▸ **PROBLEM REQUIREMENTS**:
If a record holds a picture, leave the picture out and repeat everything else exactly.

▸ **TASK MATERIAL**:
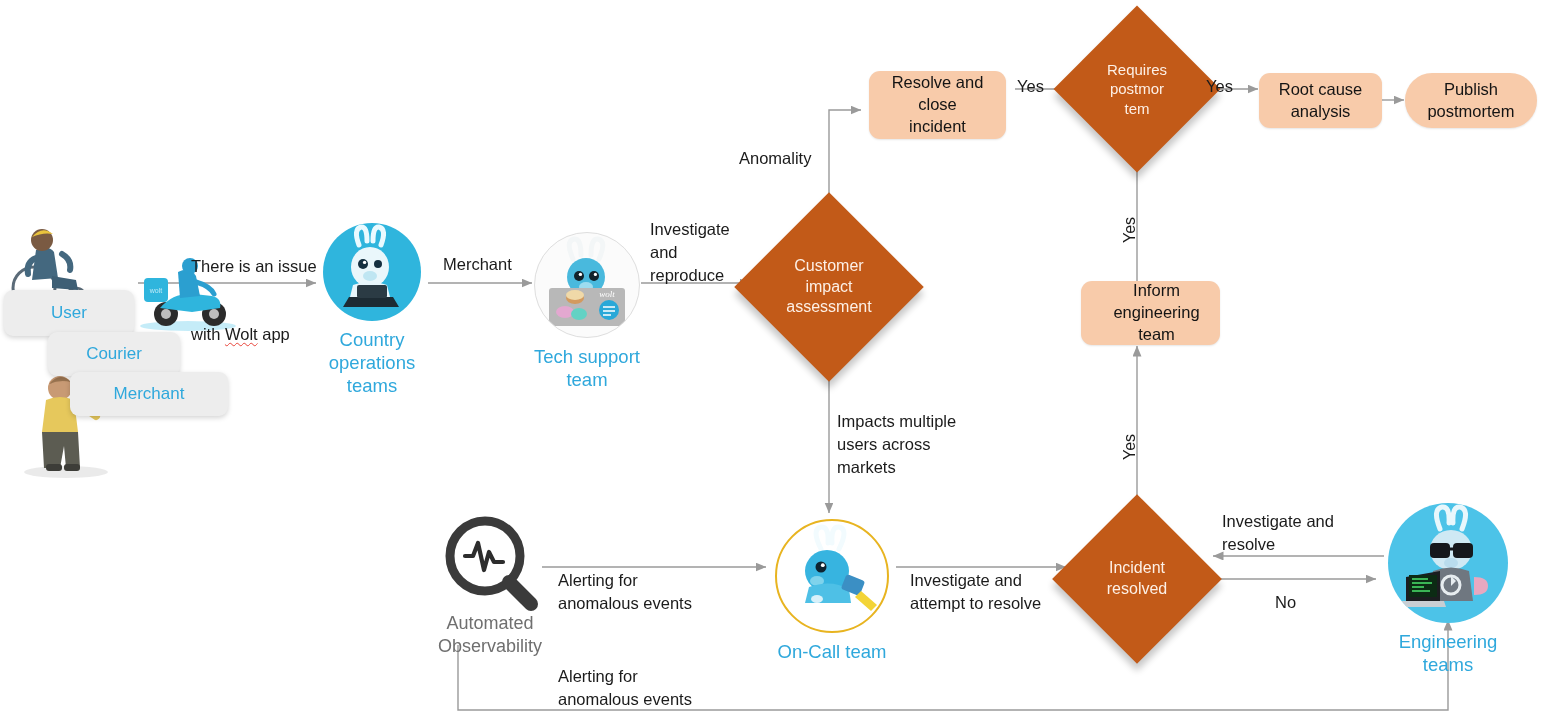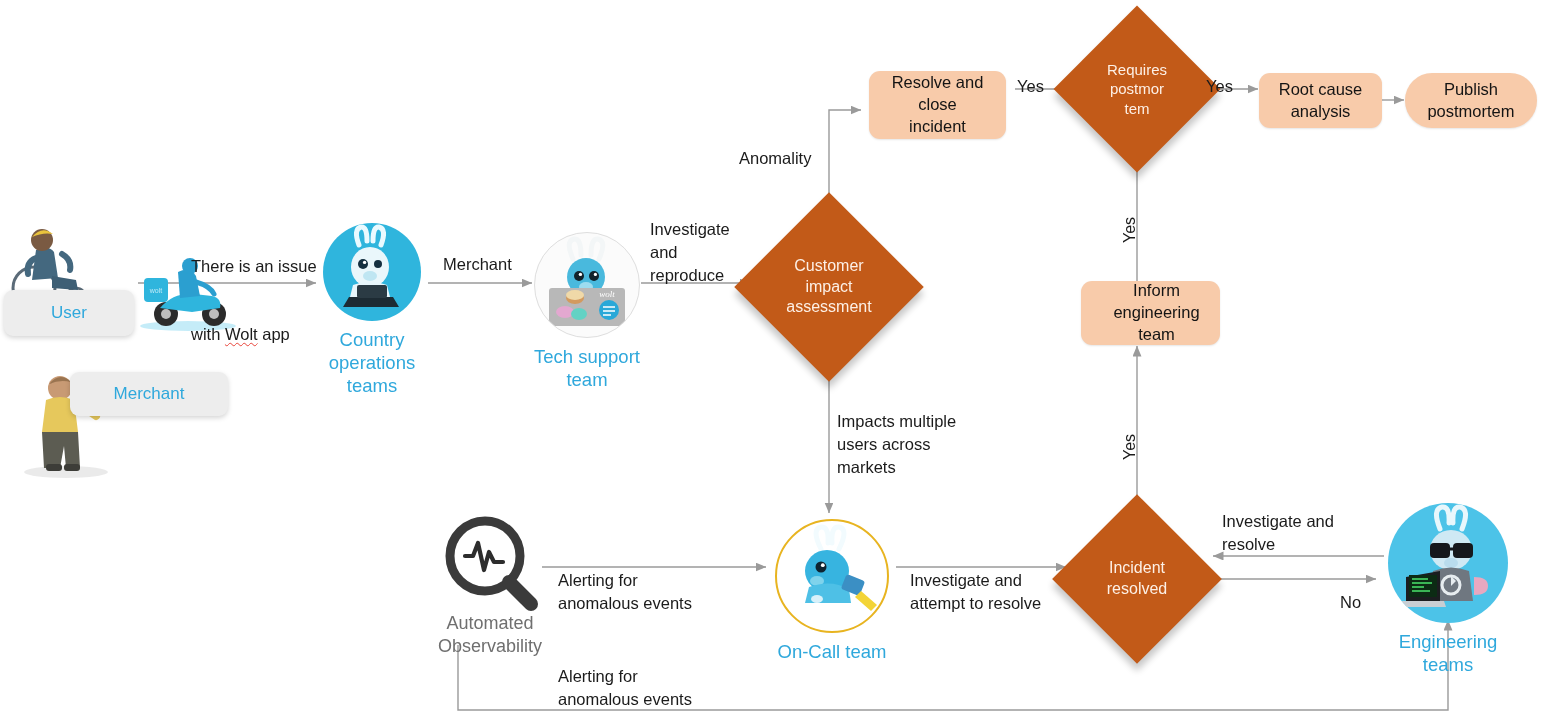"Courier" div.pcard { html: none -> <div> <span>Courier</span> </div> }
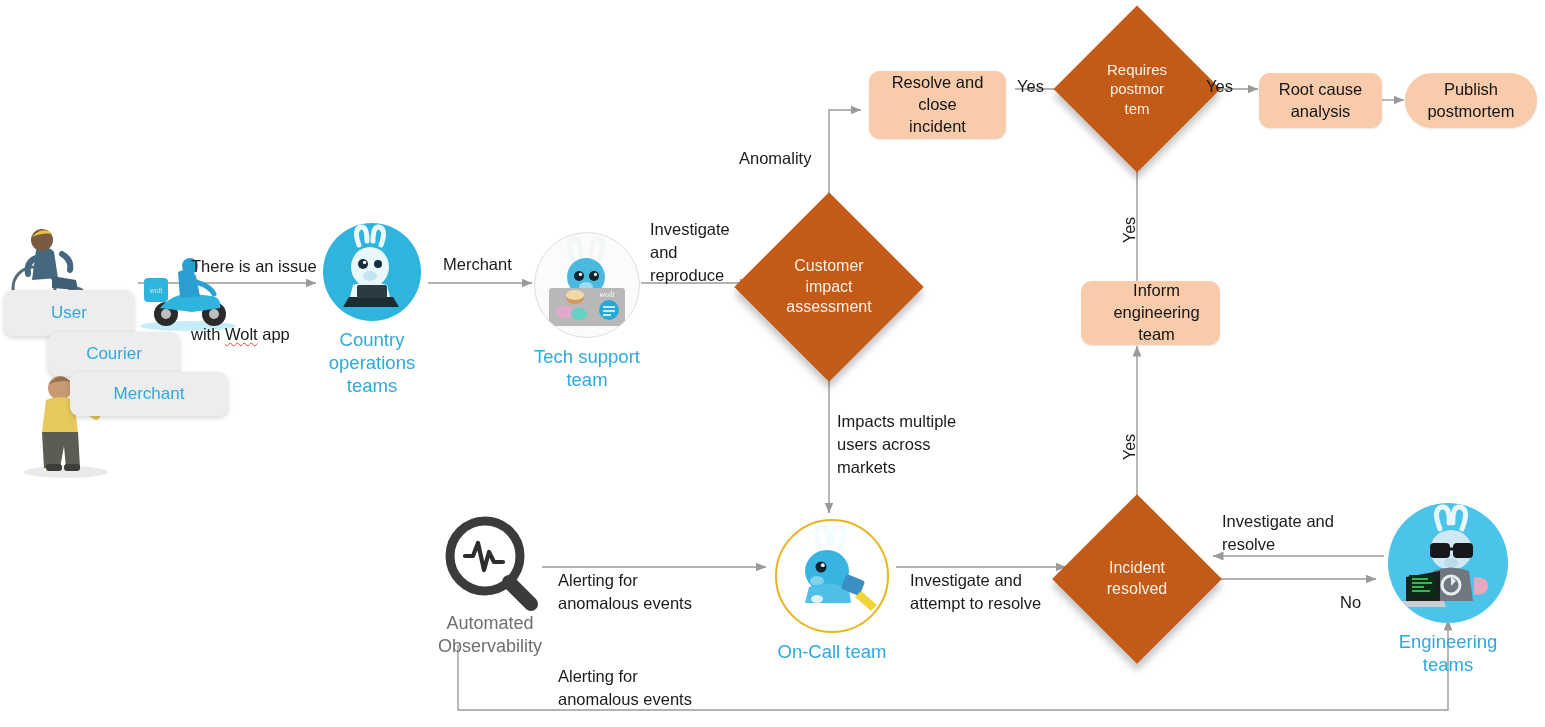"No" div.lbl { left: 1340px -> 1275px }
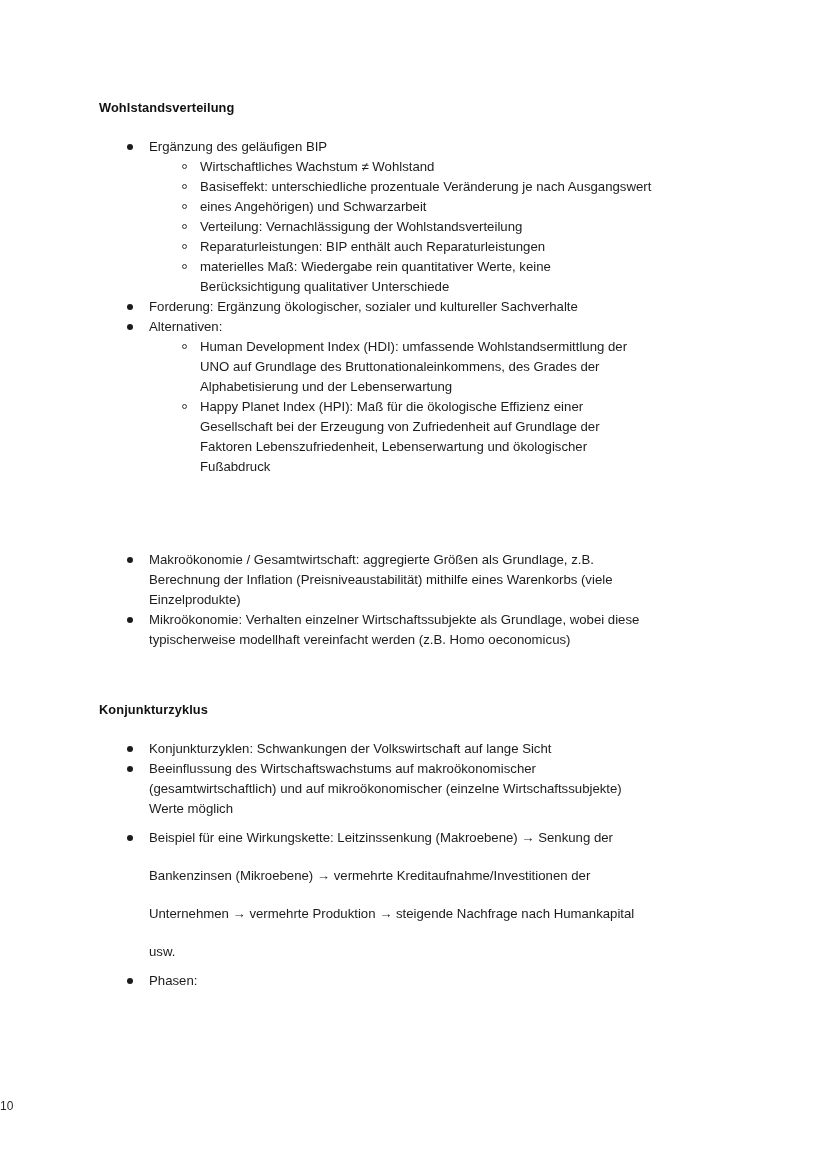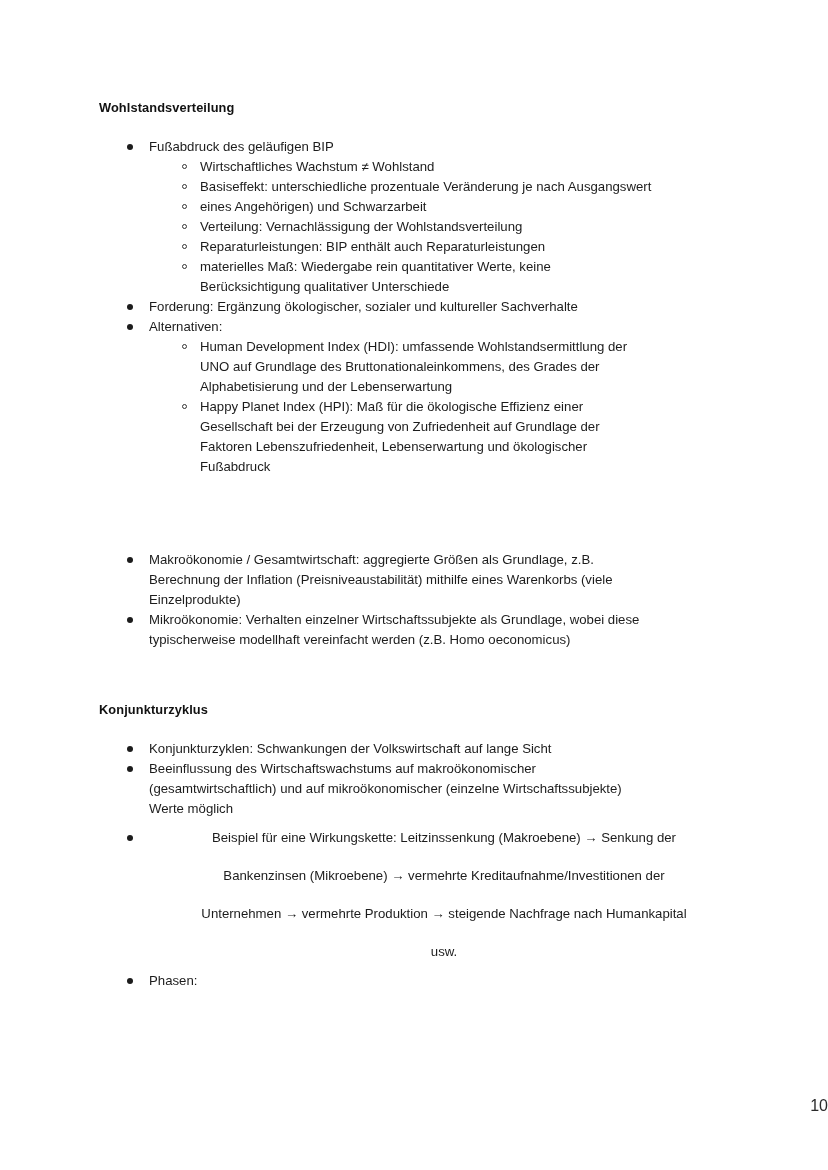"Fußabdruck des geläufigen BIP" span.line { text: Fußabdruck -> Ergänzung }
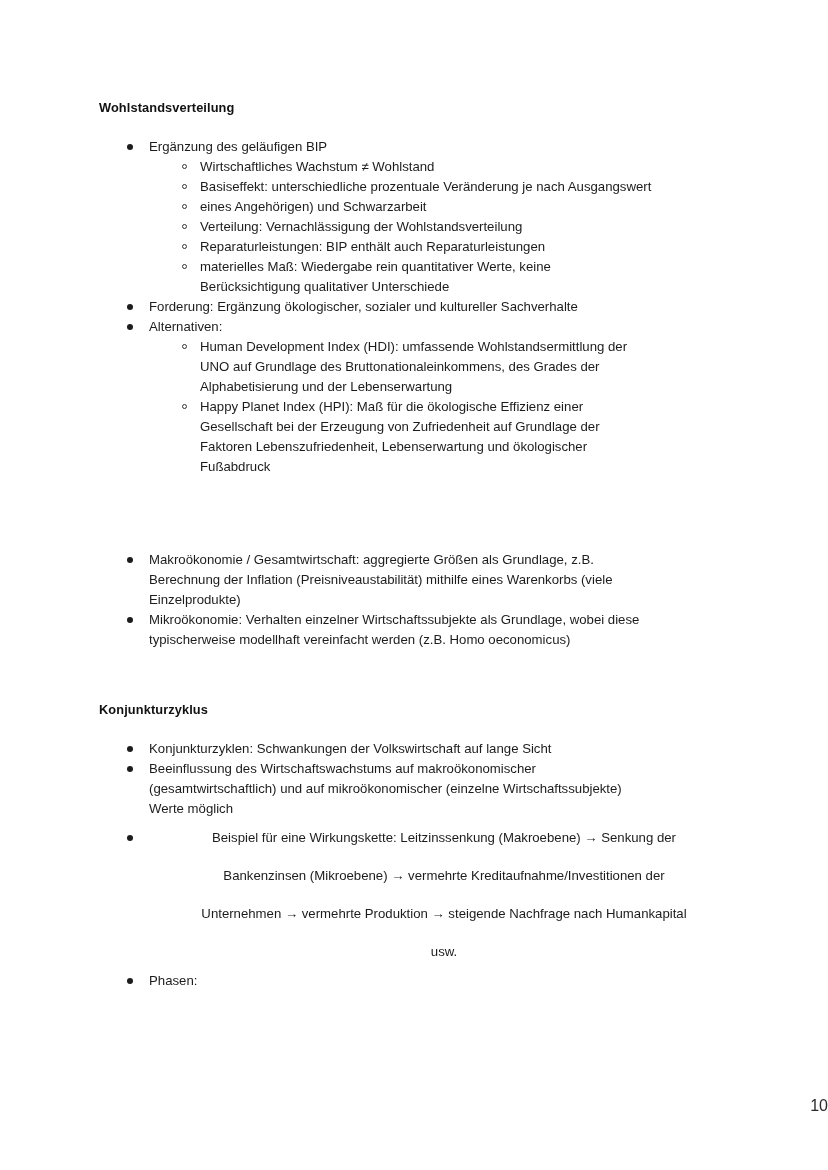"Beispiel für eine Wirkungskette:" li.airy { text-align: center -> none }
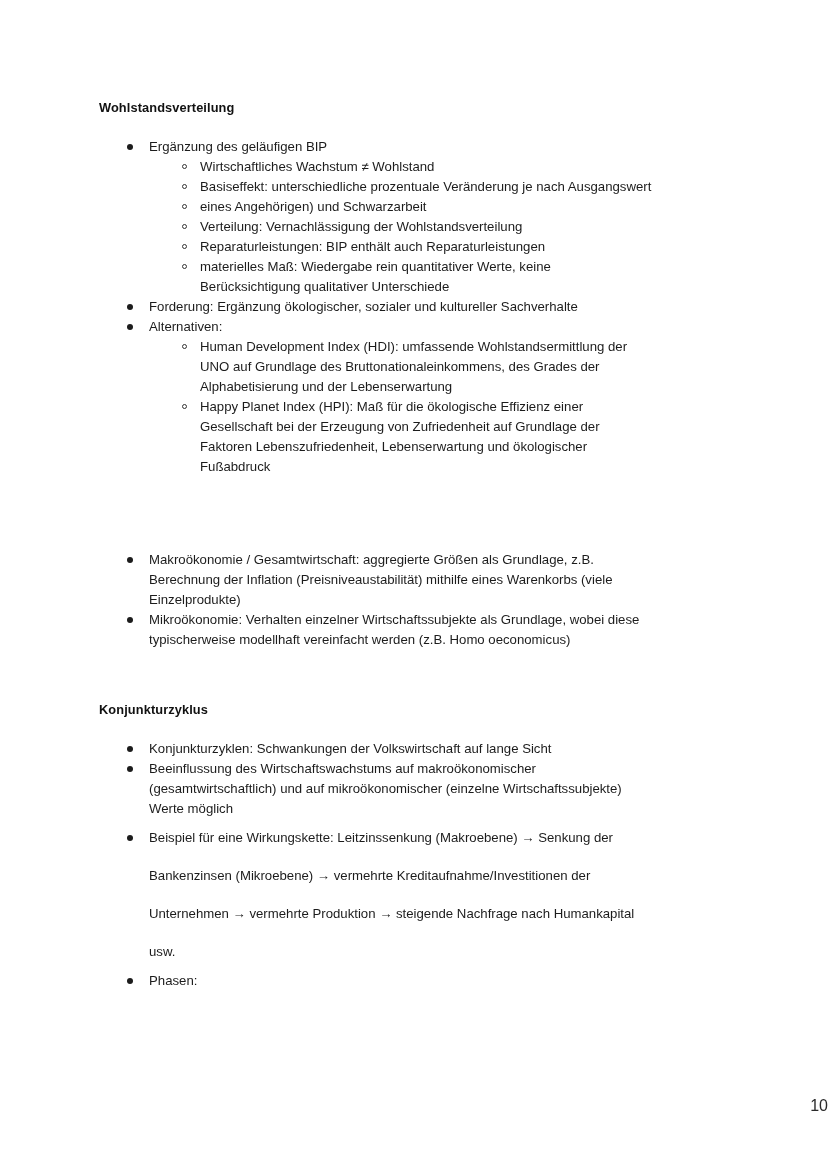"10" .page-number { font-size: 16px -> 12px; text-align: right -> left }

▸ **PROBLEM SOLUTION**:
"Courier" div.pcard { html: none -> <div> <span>Courier</span> </div> }
"No" div.lbl { left: 1340px -> 1275px }
"Fußabdruck des geläufigen BIP" span.line { text: Fußabdruck -> Ergänzung }
"Beispiel für eine Wirkungskette:" li.airy { text-align: center -> none }
"10" .page-number { font-size: 16px -> 12px; text-align: right -> left }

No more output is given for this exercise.